Science Fiction Though the Decades

Sunday, March 25, 2012

1979: The Web Between the Worlds (Sheffield, Charles)

Lots of science with very little else (3/5)
From December 28, 2010

Combining a pedestrian plot with an endless stream of science, Sheffield leaves lots of open room for character development but obviously prefers to keep it simple... and by "simple" I mean throwing in phrases like Maclaurin and Jacobi ellipsoids, heuristic elements to optimized algorithms, nonlinear elasticity and thermal diffusion. If you have any inkling to what Sheffield is talking about, perhaps you might enjoy the instruction manual more than me but it read just like that as there was little emotion, personal development or greater "greatness."

"Rob Merlyn was the best engineer who had ever lived. That was why Darius Regulo, "The King of Space," had to have Rob for the most spectacular construction project in the history of the human race--even though Rob was a potentially fatal threat to Darius's power... Thus begins a breakthrough novel, written by the President of the American Astronautical Society, about an idea whose time has come: a shimmering bridge between earth and space, a veritable beanstalk that mankind will climb to the stars!"

Beginning with the unbelievable contraption of the Spider (which is made to expel 200km of silicon cable two meters wide in one day), some of the future science borders on ridiculous for the 2070. There's also a genetically modified Mole which consumes and mines coal, which is then further modified to work in vacuum and mine other materials. With personal earth-to-orbit craft a commercial norm and the transfer of asteroids from outer-Mars orbit a lucrative business, Sheffield's vision of the future is very optimistic but also very tedious to read.

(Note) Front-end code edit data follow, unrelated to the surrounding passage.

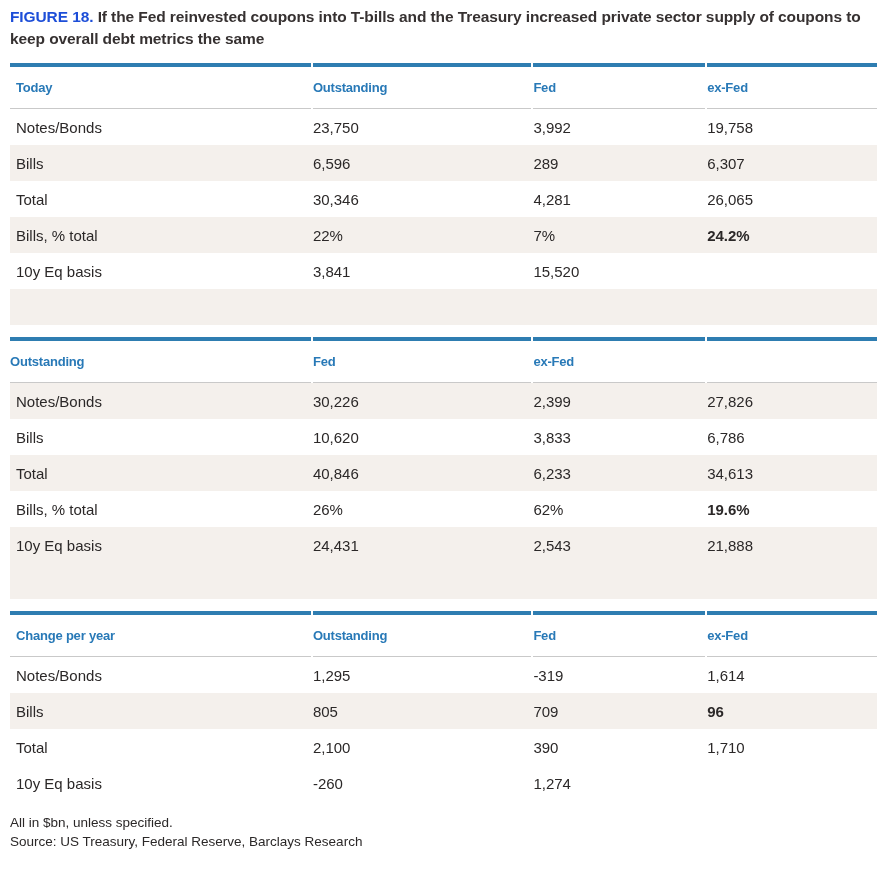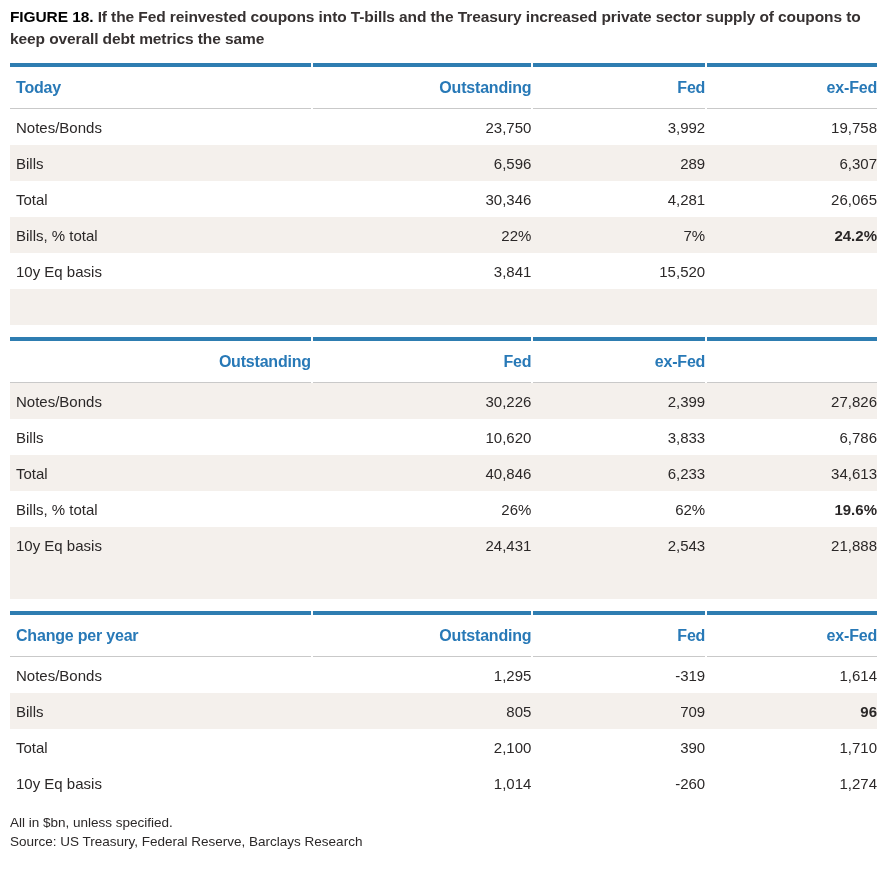--- a/index.html
+++ b/index.html
@@ -24,7 +24,7 @@
     letter-spacing: -0.1px;
     margin-bottom: 13px;
   }
-  .figtitle .figlabel { color: #000000; }
+  .figtitle .figlabel { color: #1d4ed8; }
 
   .dtable { margin-bottom: 12px; }
   .grid {

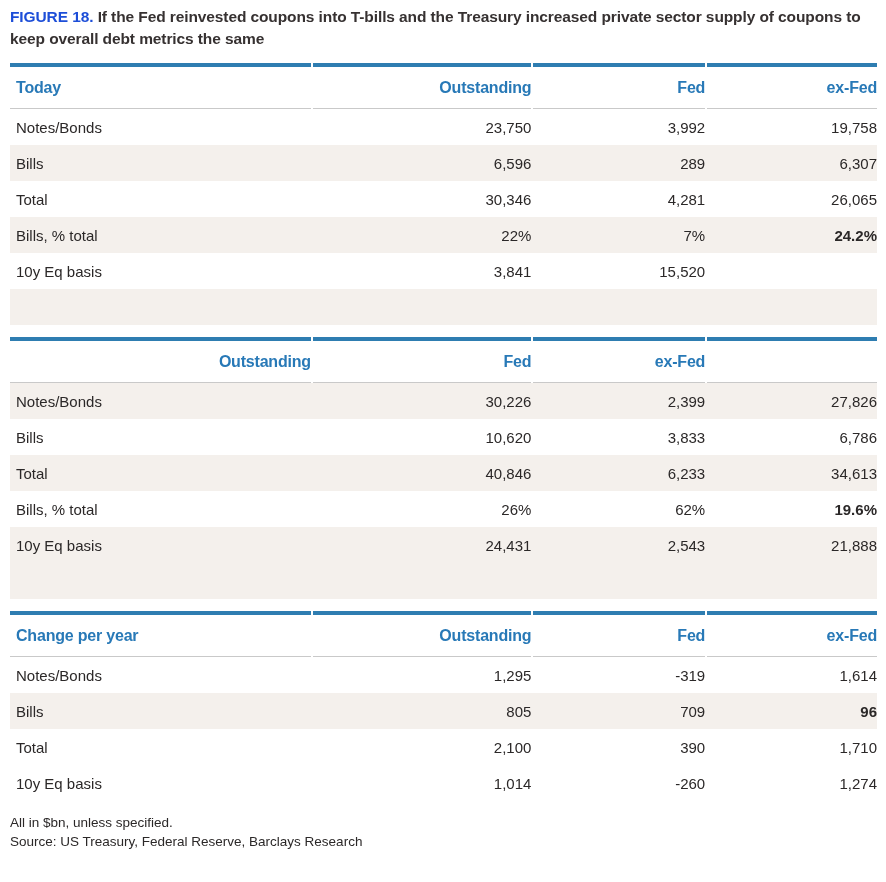--- a/index.html
+++ b/index.html
@@ -40,7 +40,7 @@
   .thead .td {
     color: #2879b7;
     font-weight: bold;
-    font-size: 16px;
+    font-size: 13px;
     letter-spacing: -0.2px;
   }
   .td.label { text-align: left; padding-left: 6px; }

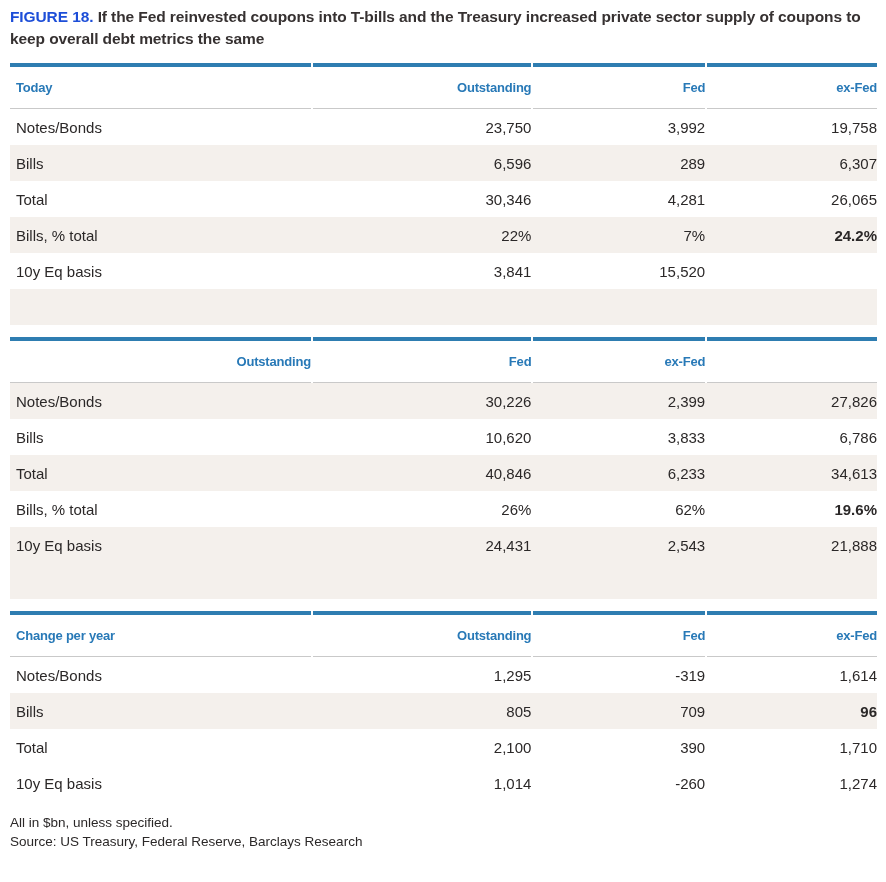--- a/index.html
+++ b/index.html
@@ -44,7 +44,7 @@
     letter-spacing: -0.2px;
   }
   .td.label { text-align: left; padding-left: 6px; }
-  .td.num   { text-align: right; }
+  .td.num   { text-align: left; }
   .beige    { background: #f4f0ec; }
   .spacer-row { height: 36px; background: #f4f0ec; }
   .b { font-weight: bold; }

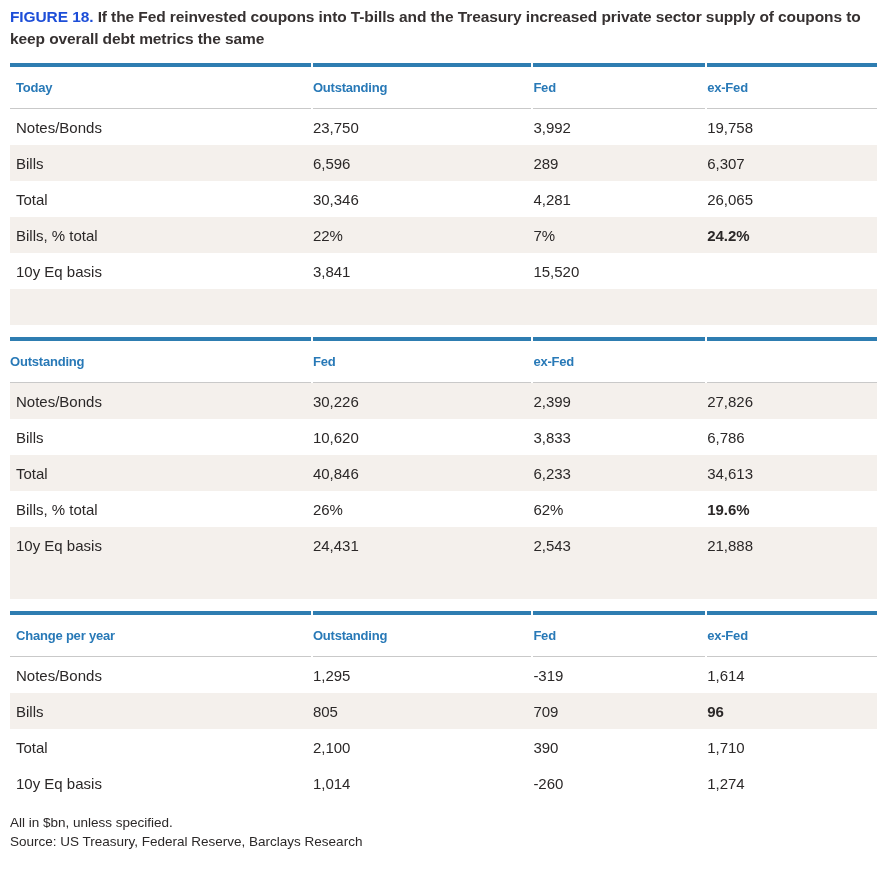--- a/index.html
+++ b/index.html
@@ -210,7 +210,6 @@
     </div>
     <div class="grid tr">
       <div class="td label">10y Eq basis</div>
-      <div class="td num">1,014</div>
       <div class="td num">-260</div>
       <div class="td num">1,274</div>
     </div>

It's all fine and dandy to base a novel around the construction of a space elevator, or a Beanstalk as it's called in the book, but the plot keeps returning to the conversation between the engineer Merlin (misspelled Merlyn on the rear cover!) and this financer Regulo about the nitty-gritty specifics about the Beanstalk. The novel is merely a steady unfolding of the schematics for the elevator between the two characters, perhaps a fantasy which Sheffield felt he just had to put forth in a novel.

Even with all the geeky science and unfathomable scenes of what all the contraptions must look like, there is a good amount of awe involved. The what-if factor for the space elevator was the biggest draw to the novel, in my opinion. It held my wonder and awe for a good amount of the length, but was getting annoyingly distracted by frivolous attempts by Sheffield to add sympathy and evil. It all fell very flat, very quickly. The evil was superficial and the sympathy was an exaggerated effort. It MIGHT have been a better novel is WAS just an instruction manual for the space elevator.

Regardless, I look forward to picking up another Sheffield novel to see if he has any other big ideas so fully worked out as in The Web.